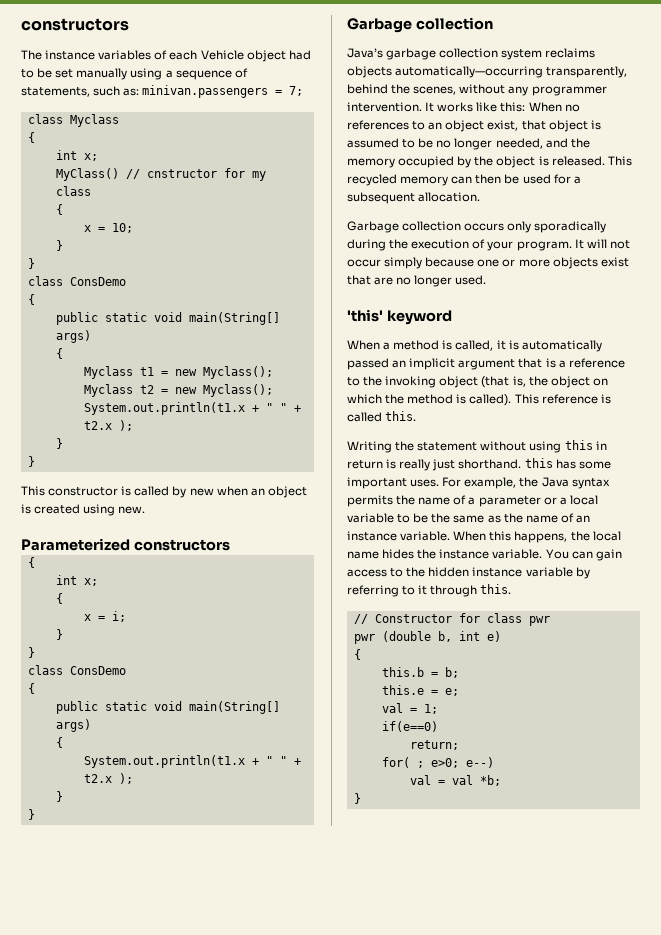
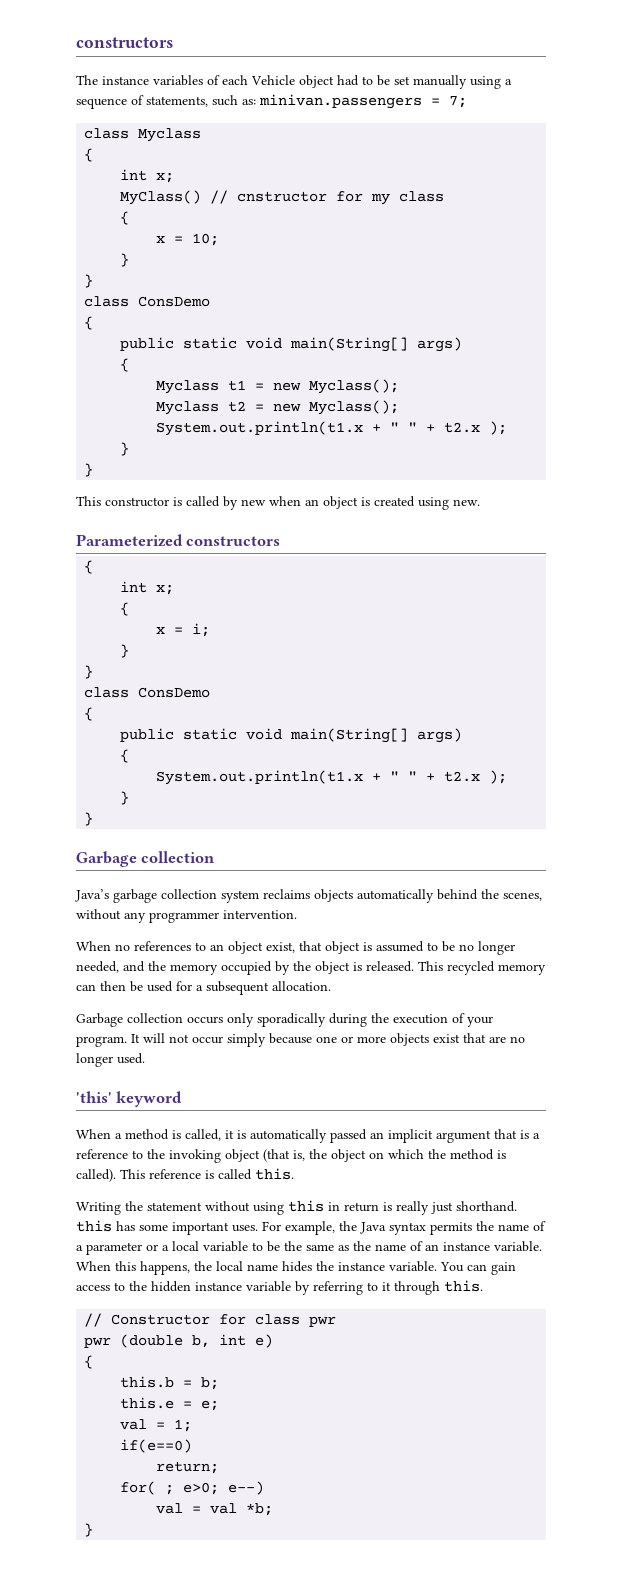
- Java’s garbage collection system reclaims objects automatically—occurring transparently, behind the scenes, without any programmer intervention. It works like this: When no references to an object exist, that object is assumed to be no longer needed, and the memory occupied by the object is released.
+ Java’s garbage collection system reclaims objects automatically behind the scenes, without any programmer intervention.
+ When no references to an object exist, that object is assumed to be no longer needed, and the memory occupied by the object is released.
····················
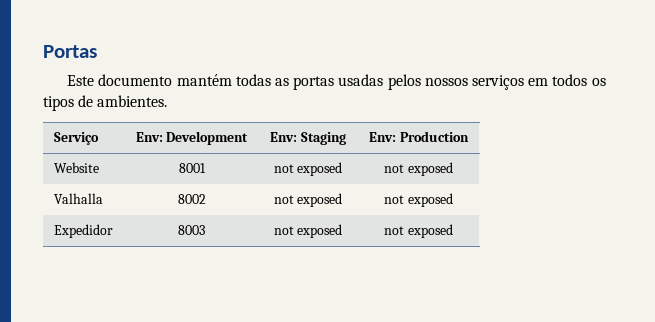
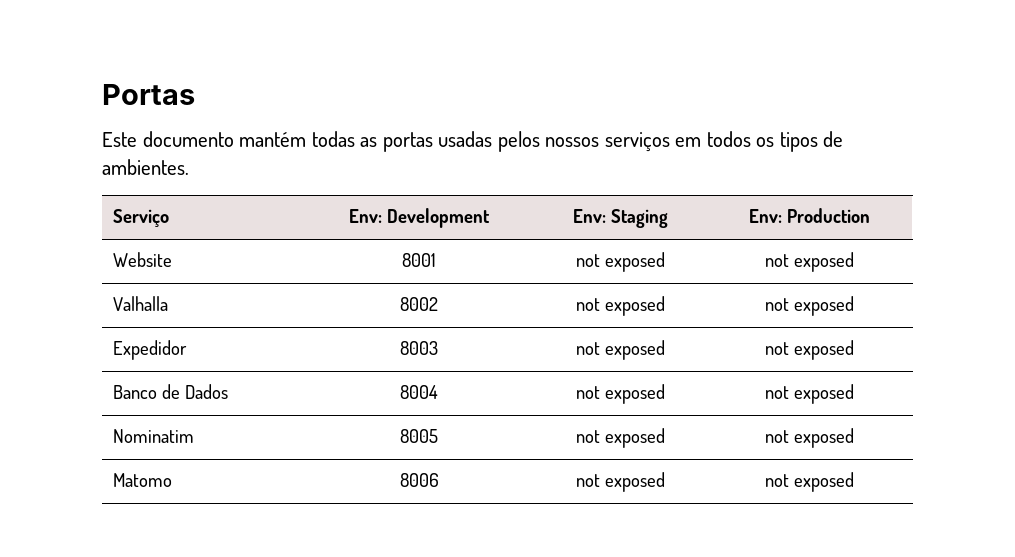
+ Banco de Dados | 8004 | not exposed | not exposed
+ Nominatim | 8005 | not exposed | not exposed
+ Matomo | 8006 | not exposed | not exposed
····················
■ Exercise goal ■
A complete answer reproduces every line of the records in which the word "exposed" occurs.

■ Answer to this exercise ■
+ Banco de Dados | 8004 | not exposed | not exposed
+ Nominatim | 8005 | not exposed | not exposed
+ Matomo | 8006 | not exposed | not exposed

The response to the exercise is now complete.